Organizations equipped for this include university research labs, tech incubators, and specialized engineering firms with proven track records in energy-related R&D, particularly those integrating findings from other interests like research and evaluation. Principal investigators should possess expertise in fields such as materials science, thermal dynamics, or building automation, often evidenced by prior federal awards. However, entities without direct ties to deployable prototypes, such as theoretical physics groups or software-only developers lacking hardware integration, should not apply, as their work falls outside the grant's applied focus. A key barrier arises for newcomers: applicants must submit evidence of preliminary data, like pilot tests showing at least 15-20% efficiency gains in simulated school environments, to pass initial review. Failure to align with public K-12 constraintssuch as compatibility with aging infrastructure in locations like New York or Mainetriggers automatic disqualification, distinguishing this from more flexible national science foundation grants.
Another eligibility hurdle involves team composition. Proposals require interdisciplinary staffing, blending engineers, data analysts, and education specialists familiar with school operations. Solo researchers or small teams without institutional backing struggle here, as the grant demands capacity for multi-year prototyping and validation. Non-profits focused on preservation or veterans' initiatives might intersect if their R&D addresses historic school buildings or accessibility, but only if energy tech is central; otherwise, redirection to sibling domains occurs. Applicants searching for nsf grants or nsf career awards often overlook these boundaries, assuming broader scientific inquiry suffices, leading to high rejection rates.
Compliance Traps and Unique Delivery Constraints in R&D Execution
Navigating compliance in science, technology research and development demands meticulous attention to sector-specific mandates. A concrete regulation is the National Institute of Standards and Technology (NIST) Framework for energy-efficient building technologies, which requires R&D outputs to adhere to prescribed testing protocols for verifiability. Non-compliance, such as skipping calibrated lab simulations mimicking school airflow dynamics, invalidates claims and halts funding. Licensing requirements further complicate matters: lead researchers must hold Professional Engineer (PE) licensure in relevant states for prototype installations, ensuring accountability during school-based trials.

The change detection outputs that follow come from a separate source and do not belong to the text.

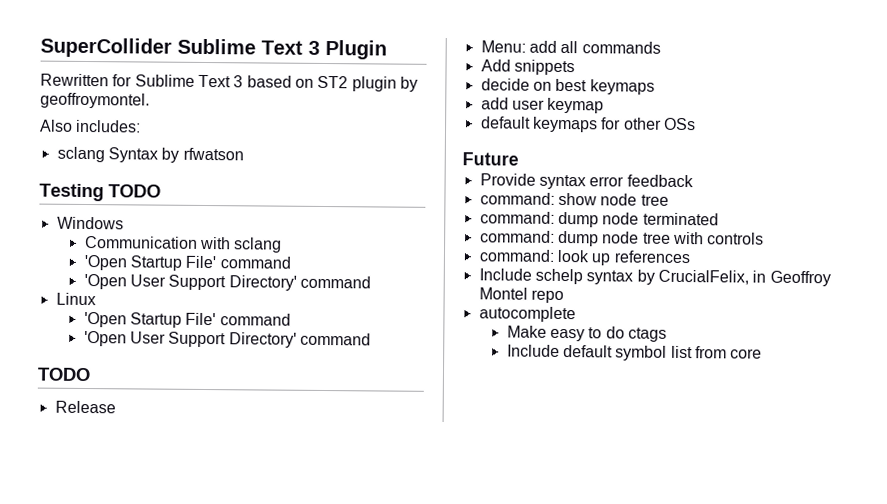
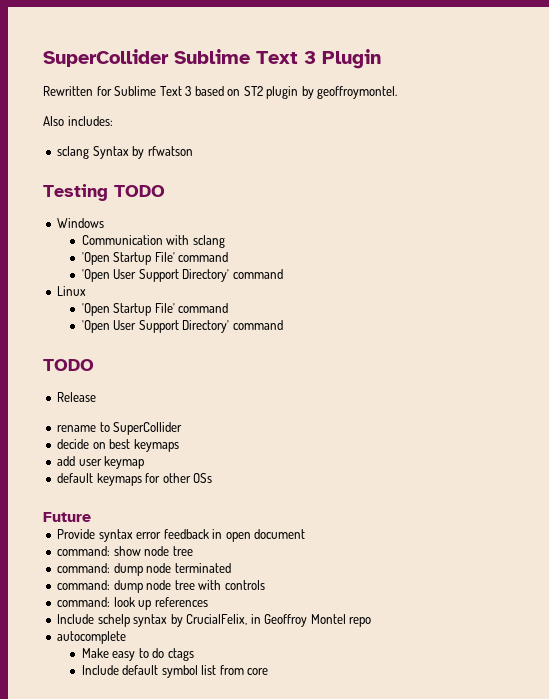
[480,40,661,54] [480,59,575,76] Menu: add all commands // Add snippets -> [57,422,183,435] rename to SuperCollider
(694, 181) none -> [212,529,306,542] in open document

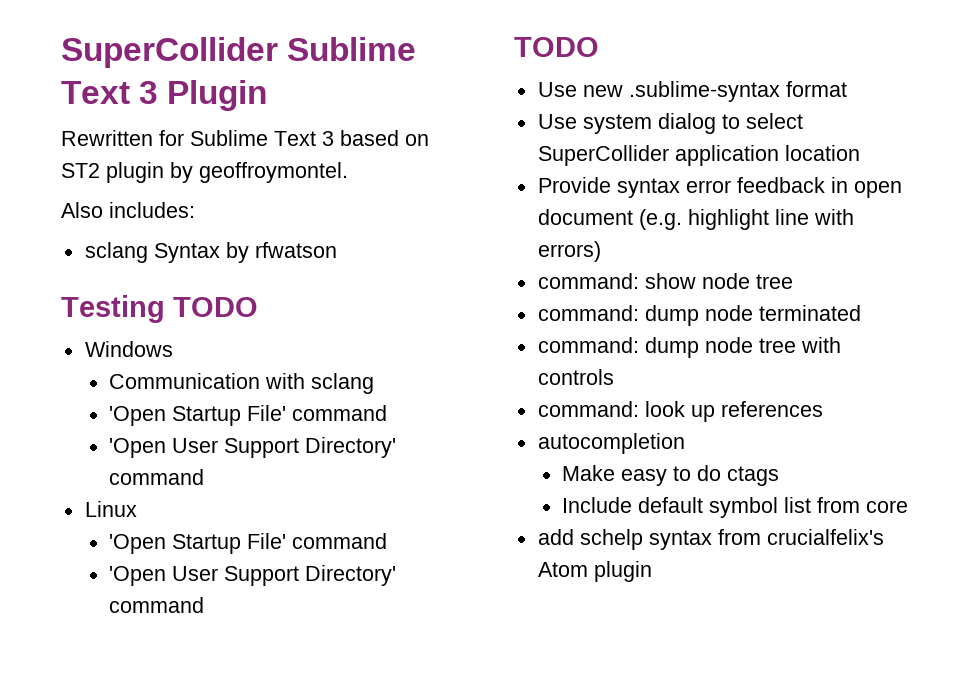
[57,392,97,402] [57,422,183,435] [57,439,179,452] [57,456,145,469] [57,473,213,486] [43,512,91,522] Release // rename to SuperCollider // decide on best keymaps // add user keymap // default keymaps for other OSs // Future -> [537,81,847,102] [537,113,803,134] [537,145,860,166] Use new .sublime-syntax format // Use system dialog to select SuperCollider application location
(306, 534) none -> [638,209,854,230] [537,241,601,262] (e.g. highlight line with errors)
[57,614,372,627] [57,631,127,644] Include schelp syntax by CrucialFelix, in Geoffroy Montel repo // autocomplete -> [537,433,685,454] autocompletion
(269, 671) none -> [537,529,884,550] [537,561,652,582] // add schelp syntax from crucialfelix's Atom plugin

Delivery challenges unique to this sector stem from the tension between R&D iteration and rigid school calendars. Unlike manufacturing grants, R&D here confronts seasonal deployment windowssummer breaks onlydelaying prototype testing and risking timeline overruns. Verifiable constraint: field trials in operational schools cannot disrupt classes, capping active experimentation to 8-10 weeks annually, often extending projects 6-12 months beyond benchmarks. Workflow typically follows a phased approach: conceptualization ( Months 1-6), lab prototyping (7-18), school pilot (19-30), and scaling analysis (31-36). Staffing needs 3-5 PhDs in energy systems, supported by 10-15 technicians, with resource demands including $2M+ in specialized equipment like thermal imaging arrays and environmental chambers.

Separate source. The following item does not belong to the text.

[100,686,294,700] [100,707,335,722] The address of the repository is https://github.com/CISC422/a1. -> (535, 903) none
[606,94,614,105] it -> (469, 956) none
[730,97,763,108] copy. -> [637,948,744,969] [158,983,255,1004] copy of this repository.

Compliance traps abound in intellectual property management. The Bayh-Dole Act governs inventions from federally influenced grants (mirrored here by banking funders), mandating U.S. retention and reporting of subject inventions within 2 months of disclosure. Trap: universities partnering with schools often trigger joint IP claims, stalling commercialization if ownership splits exceed 50%. Data handling poses another pitfallproposals must include detailed Data Management Plans akin to those in national science foundation sbir programs, specifying open-access repositories for efficiency models while protecting proprietary algorithms. Overlooking export controls under the Export Administration Regulations (EAR) for dual-use tech, like advanced sensors, exposes teams to penalties if components source internationally.
Policy shifts prioritize rapid-to-market R&D, de-emphasizing long-horizon basic science. Capacity requirements escalate with demands for TRL 4-7 advancement within 3 years, necessitating simulation software like EnergyPlus for pre-deployment modeling. Operations risk escalation during pilots: indoor air quality metrics must hit EPA thresholds (PM2.5 <12 μg/m³), with non-attainment triggering rework. Resource gaps, such as scarce access to school testbeds in rural areas like Mississippi or New Hampshire, amplify delays.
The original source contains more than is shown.